Speaker 2: Oh, sorry. Can I ask one or two follow-up questions? Of course, of course. And Kalina, can you just go back a slide so I can ask the specific. So I think the idea here was to really prove out the technology, right? So you went in and kind of did a head-to-head comparison, Coke versus Pepsi type heads up. And then thinking about, I think the other thing that's going to be really important as we move more AI into legal is how we prove that it's legitimate. And I think, you know, this gets into it. But can you talk just a teensy tiny bit about how you're going to verify or legitimize the results for folks?
Speaker 1: Yeah, exactly. So if necessary, we can do random selection of the results that we do. And those randomly selected documents with all the reasoning, with all the results that we provide, they would be reviewed by human attorneys.
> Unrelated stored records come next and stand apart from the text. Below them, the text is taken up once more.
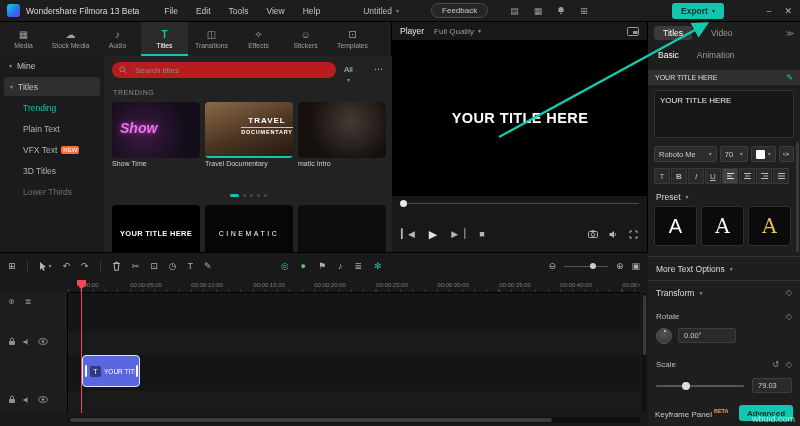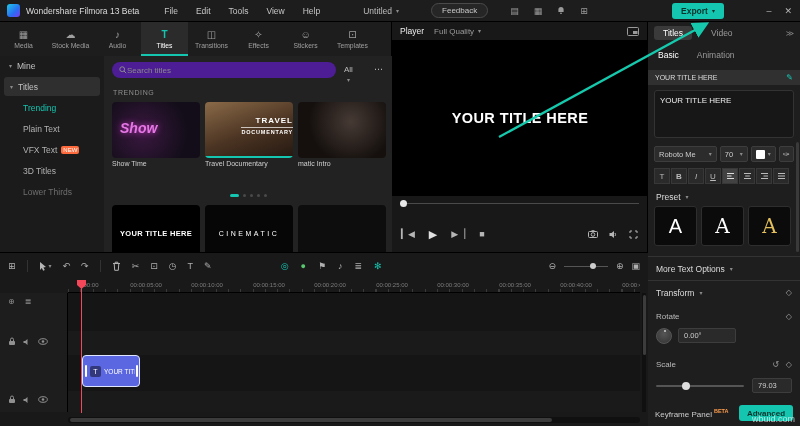--- a/index.html
+++ b/index.html
@@ -47,8 +47,8 @@
 
   
   .mcontent{position:absolute;top:56px;left:104px;width:288px;height:196px;background:#222;overflow:hidden;}
-  .search-box{position:absolute;top:6px;left:8px;width:224px;height:16px;background:#4c1d95;
-              border-radius:8px;display:flex;align-items:center;padding:0 7px;gap:0;}
+  .search-box{position:absolute;top:6px;left:8px;width:224px;height:16px;background:#b91c1c;
+              border-radius:8px;display:flex;align-items:center;padding:0 7px;gap:8px;}
   .search-box input{flex:1;background:transparent;border:none;outline:none;color:#bbb;
                     font-size:8px;font-family:inherit;}
   .search-box input::placeholder{color:#8a8a8a;}

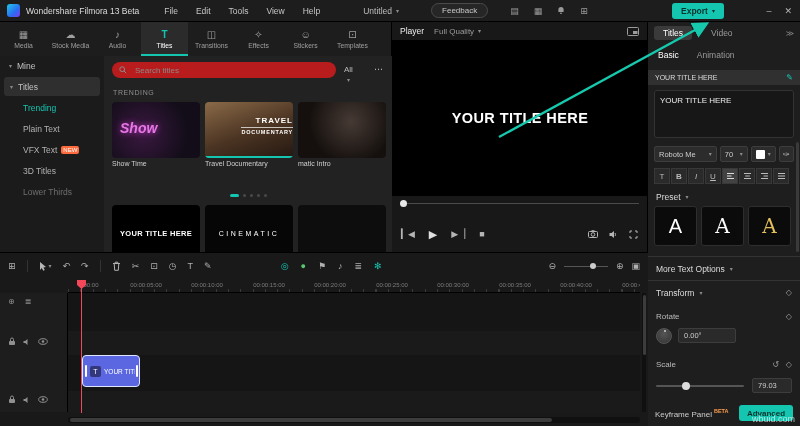--- a/index.html
+++ b/index.html
@@ -62,7 +62,7 @@
                    color:#e678e6;text-shadow:0 0 6px #c238c2;}
   .card2{left:101px;top:46px;background:linear-gradient(160deg,#8a6a48 0%,#4a3322 55%,#241811 100%);}
   .card2 .sel-bar{position:absolute;left:0;right:0;bottom:0;height:2px;background:#14c5b0;}
-  .tdoc{position:absolute;left:0;right:0;top:14px;text-align:right;color:#fff;padding-left:36px;}
+  .tdoc{position:absolute;left:0;right:0;top:14px;text-align:center;color:#fff;padding-left:36px;}
   .tdoc .l1{font-size:8px;font-weight:bold;letter-spacing:1px;}
   .tdoc .l2{font-size:5.5px;font-weight:bold;letter-spacing:.8px;border-top:1px solid rgba(255,255,255,.7);
             display:inline-block;padding-top:1px;margin-top:1px;}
And those can verify if the reasoning is correct or not. And then we can just look at this and recall in precision rates if we consider what they say as the ground truth, we can get those numbers and compare with the industry standards. And as for my understanding, it's OK that if the error rate is 25% or less right now, which is pretty large numbers for me, and we can certainly demonstrate that Beagle can do better than that.
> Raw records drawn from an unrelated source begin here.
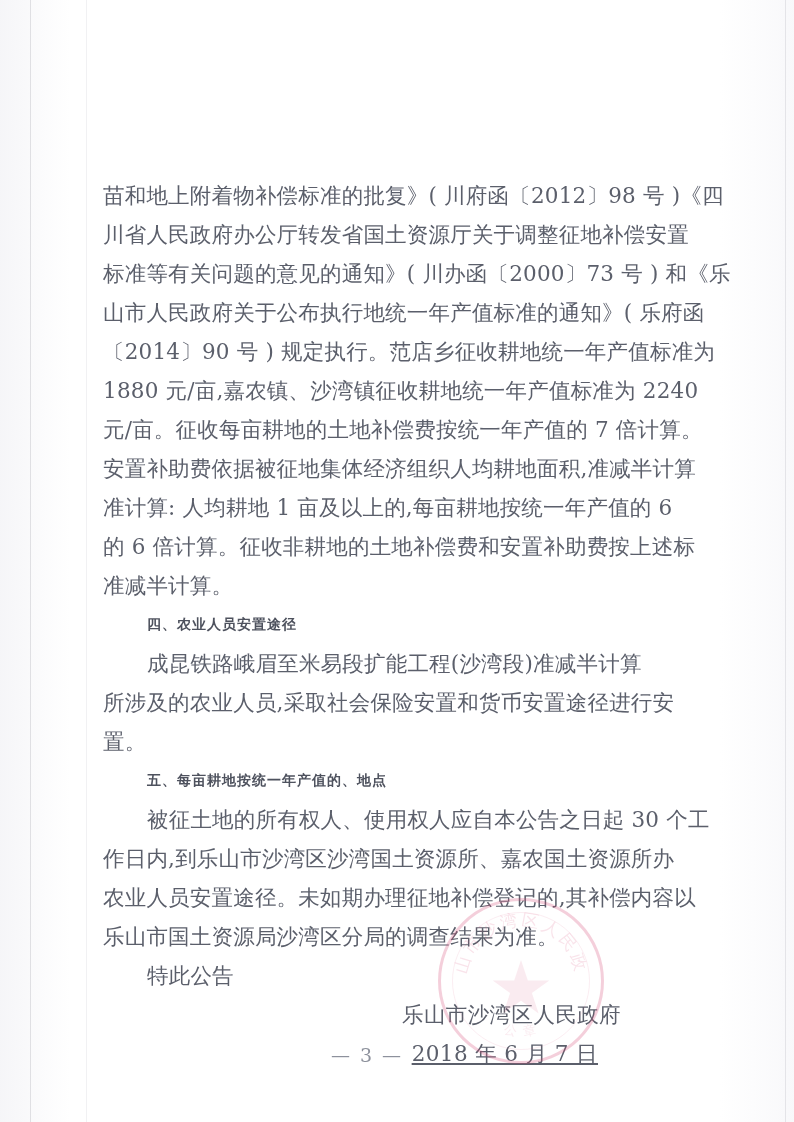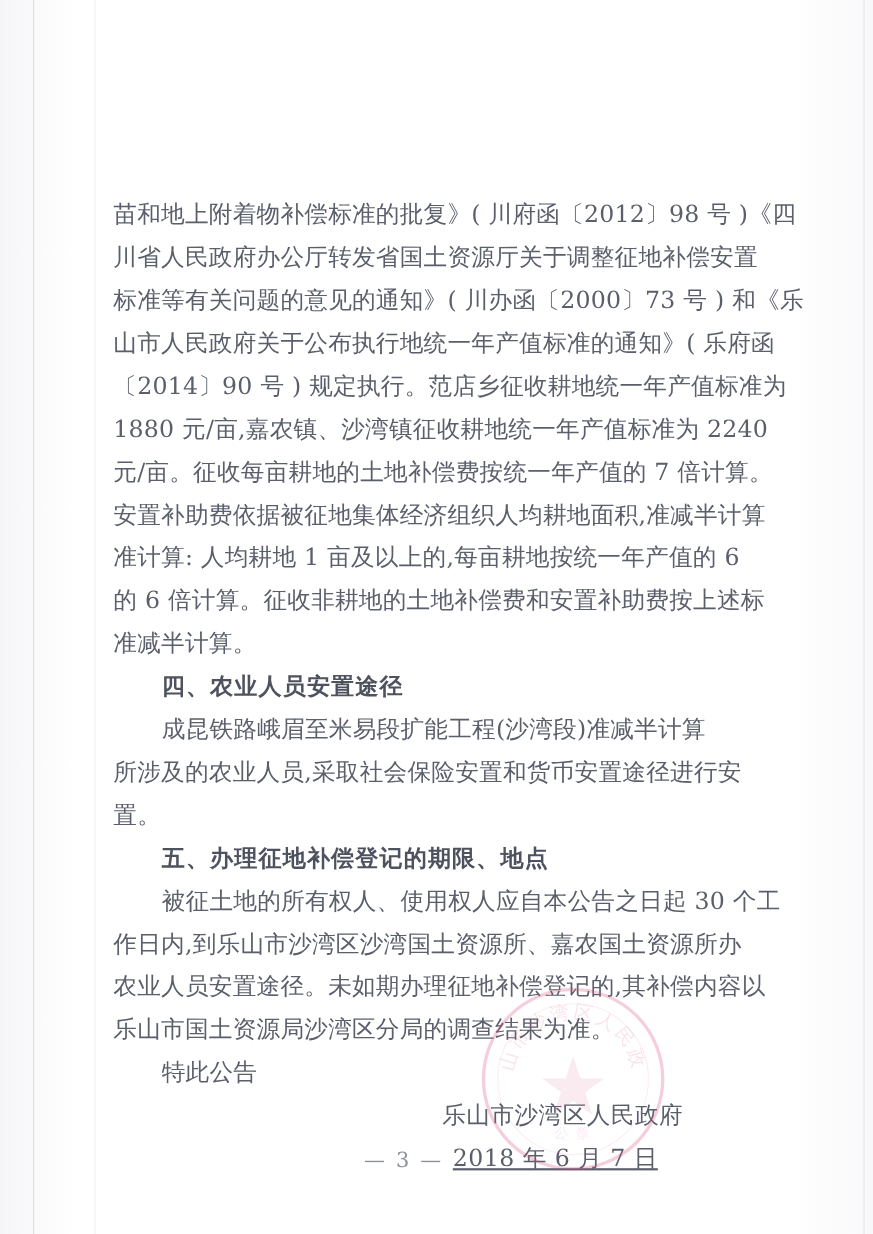--- a/index.html
+++ b/index.html
@@ -63,7 +63,7 @@
   
   .heading {
     font-family: "DejaVu Sans", "Liberation Sans", sans-serif;
-    font-size: 21px;
+    font-size: 14px;
     line-height: 39px;
     height: 39px;
     font-weight: 700;

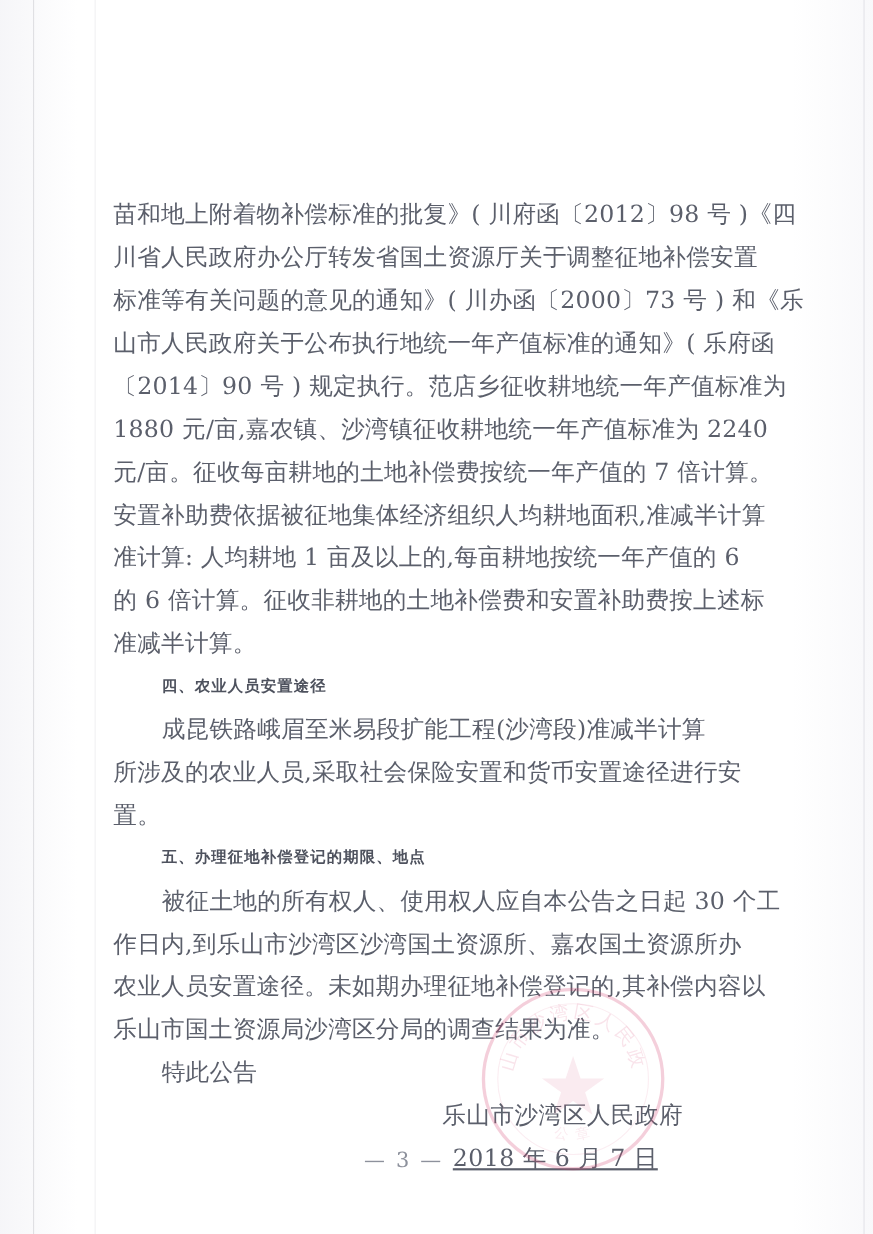--- a/index.html
+++ b/index.html
@@ -155,7 +155,7 @@
     <div class="ln">所涉及的农业人员,采取社会保险安置和货币安置途径进行安</div>
     <div class="ln">置。</div>
 
-    <div class="heading">五、办理征地补偿登记的期限、地点</div>
+    <div class="heading">五、每亩耕地按统一年产值的、地点</div>
     <div class="ln indent2">被征土地的所有权人、使用权人应自本公告之日起 30 个工</div>
     <div class="ln">作日内,到乐山市沙湾区沙湾国土资源所、嘉农国土资源所办</div>
     <div class="ln">农业人员安置途径。未如期办理征地补偿登记的,其补偿内容以</div>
Speaker 2: I love it. And then one last question. Timelines. I know because I've done a head-to-head with other products before and found the computers obviously way faster. Can you give us any feedback on this particular case study of like how long it took the humans versus the computer?
Speaker 1: Yes. So in this case, it was a pretty small data set. So it's a bit difficult to compare because most of the time was about setting up the instructions and telling what needs to be done. I think the viewer time of the review was relatively small, probably a couple of days. However, our own estimates, Beagle can be equivalent to about 100 attorneys. Yeah, I don't think it's possible to hire that many, work with that many. So yeah, you can do the math.
Speaker 2: Excellent. Thank you. Sorry.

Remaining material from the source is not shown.